__YOUR INSTRUCTIONS__
Only one stretch of the data is wanted: the line containing "background: #14b8a6 ->", the line containing "14px -> 10px", and every line between them, copied exactly.

Stored records:
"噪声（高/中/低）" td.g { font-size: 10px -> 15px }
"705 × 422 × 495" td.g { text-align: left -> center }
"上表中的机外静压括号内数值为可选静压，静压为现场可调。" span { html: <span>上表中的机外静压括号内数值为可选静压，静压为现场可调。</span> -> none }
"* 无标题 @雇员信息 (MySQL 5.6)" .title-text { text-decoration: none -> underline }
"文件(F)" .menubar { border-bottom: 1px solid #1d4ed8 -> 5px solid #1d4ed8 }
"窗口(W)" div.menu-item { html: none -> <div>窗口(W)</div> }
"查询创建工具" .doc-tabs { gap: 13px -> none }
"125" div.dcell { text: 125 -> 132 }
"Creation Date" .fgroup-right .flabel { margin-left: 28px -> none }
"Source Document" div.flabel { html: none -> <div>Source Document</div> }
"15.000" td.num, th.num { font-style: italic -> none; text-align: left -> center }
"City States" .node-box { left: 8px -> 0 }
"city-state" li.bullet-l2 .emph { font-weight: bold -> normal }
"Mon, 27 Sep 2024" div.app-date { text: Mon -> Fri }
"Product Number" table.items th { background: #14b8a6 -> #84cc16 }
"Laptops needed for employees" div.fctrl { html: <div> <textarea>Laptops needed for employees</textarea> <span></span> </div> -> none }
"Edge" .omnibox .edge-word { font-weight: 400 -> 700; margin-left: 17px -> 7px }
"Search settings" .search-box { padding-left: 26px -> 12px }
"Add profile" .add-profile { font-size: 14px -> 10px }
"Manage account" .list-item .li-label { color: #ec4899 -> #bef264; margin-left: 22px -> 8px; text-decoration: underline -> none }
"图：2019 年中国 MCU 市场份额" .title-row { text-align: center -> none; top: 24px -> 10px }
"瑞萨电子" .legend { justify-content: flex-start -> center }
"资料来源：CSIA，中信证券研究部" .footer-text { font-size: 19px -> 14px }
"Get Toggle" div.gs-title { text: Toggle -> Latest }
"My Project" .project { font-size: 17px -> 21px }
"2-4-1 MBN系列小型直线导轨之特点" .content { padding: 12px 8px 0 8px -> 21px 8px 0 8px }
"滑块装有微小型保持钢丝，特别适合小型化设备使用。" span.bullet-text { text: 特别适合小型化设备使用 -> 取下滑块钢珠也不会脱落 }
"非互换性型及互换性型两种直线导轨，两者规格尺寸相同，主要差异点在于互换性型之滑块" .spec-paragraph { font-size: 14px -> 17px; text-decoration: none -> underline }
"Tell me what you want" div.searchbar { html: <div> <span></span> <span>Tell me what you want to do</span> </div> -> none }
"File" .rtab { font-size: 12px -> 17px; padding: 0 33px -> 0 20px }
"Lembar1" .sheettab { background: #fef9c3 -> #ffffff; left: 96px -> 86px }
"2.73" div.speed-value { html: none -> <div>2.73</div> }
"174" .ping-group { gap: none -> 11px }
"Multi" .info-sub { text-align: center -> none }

__SOLUTION FOR THIS PROBLEM__
"Product Number" table.items th { background: #14b8a6 -> #84cc16 }
"Laptops needed for employees" div.fctrl { html: <div> <textarea>Laptops needed for employees</textarea> <span></span> </div> -> none }
"Edge" .omnibox .edge-word { font-weight: 400 -> 700; margin-left: 17px -> 7px }
"Search settings" .search-box { padding-left: 26px -> 12px }
"Add profile" .add-profile { font-size: 14px -> 10px }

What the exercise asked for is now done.